** What the task requires **
Say how many lines in the entries below mention "html", with no other words.

** Records shown **
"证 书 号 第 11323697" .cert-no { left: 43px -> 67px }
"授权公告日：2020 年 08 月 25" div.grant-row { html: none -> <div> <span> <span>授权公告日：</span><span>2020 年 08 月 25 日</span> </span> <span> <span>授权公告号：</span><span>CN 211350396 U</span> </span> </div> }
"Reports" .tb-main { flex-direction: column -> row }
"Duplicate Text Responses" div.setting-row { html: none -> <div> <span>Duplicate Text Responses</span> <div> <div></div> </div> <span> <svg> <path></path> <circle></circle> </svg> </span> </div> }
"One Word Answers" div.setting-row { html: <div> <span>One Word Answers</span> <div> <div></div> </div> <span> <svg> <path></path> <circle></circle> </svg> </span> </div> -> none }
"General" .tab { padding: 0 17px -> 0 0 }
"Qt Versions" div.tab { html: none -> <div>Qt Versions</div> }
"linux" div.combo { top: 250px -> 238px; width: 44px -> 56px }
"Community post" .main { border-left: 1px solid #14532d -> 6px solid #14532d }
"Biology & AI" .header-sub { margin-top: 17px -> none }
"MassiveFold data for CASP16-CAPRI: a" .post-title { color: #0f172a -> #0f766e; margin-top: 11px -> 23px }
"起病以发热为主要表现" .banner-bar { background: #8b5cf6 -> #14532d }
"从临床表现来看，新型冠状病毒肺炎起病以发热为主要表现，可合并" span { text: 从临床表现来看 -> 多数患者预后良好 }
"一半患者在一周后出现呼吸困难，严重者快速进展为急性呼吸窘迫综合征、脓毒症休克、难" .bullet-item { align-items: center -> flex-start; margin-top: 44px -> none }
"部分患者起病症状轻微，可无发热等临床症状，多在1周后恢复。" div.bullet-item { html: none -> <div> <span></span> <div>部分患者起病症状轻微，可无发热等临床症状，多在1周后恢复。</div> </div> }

** Answer below **
5